***** Information shown *****

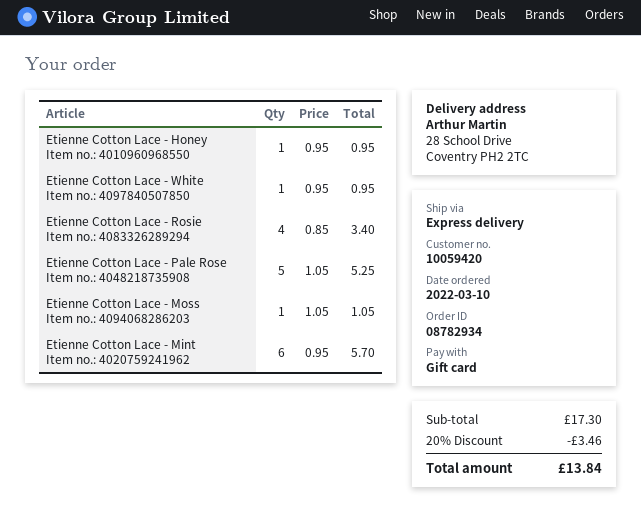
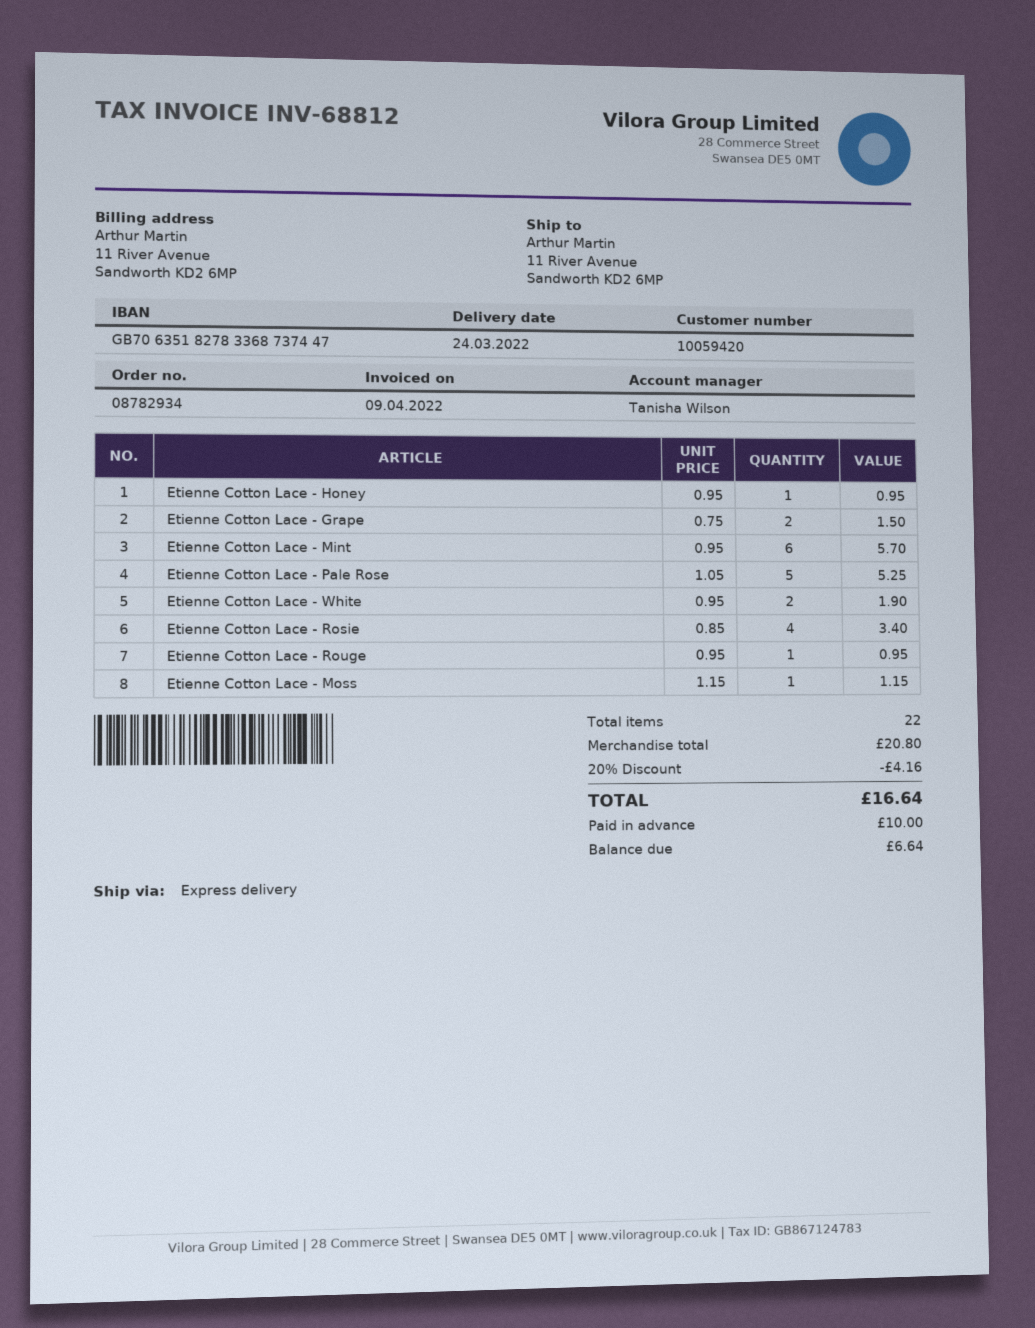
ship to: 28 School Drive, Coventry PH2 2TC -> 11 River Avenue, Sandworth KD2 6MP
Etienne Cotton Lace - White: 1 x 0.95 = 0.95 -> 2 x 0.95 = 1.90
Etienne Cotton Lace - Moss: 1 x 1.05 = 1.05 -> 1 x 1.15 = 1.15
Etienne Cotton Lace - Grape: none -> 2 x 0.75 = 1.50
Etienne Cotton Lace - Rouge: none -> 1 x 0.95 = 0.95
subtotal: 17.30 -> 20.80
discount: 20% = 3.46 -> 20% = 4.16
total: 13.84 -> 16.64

*****
***** Information shown *****

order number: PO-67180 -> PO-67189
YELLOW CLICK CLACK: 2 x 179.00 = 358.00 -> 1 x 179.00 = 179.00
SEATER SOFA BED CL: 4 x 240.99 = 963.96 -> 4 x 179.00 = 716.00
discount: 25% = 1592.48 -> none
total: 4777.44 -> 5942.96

*****

Respond with nothing but the number of lines in the data above that include the word "Lace".

4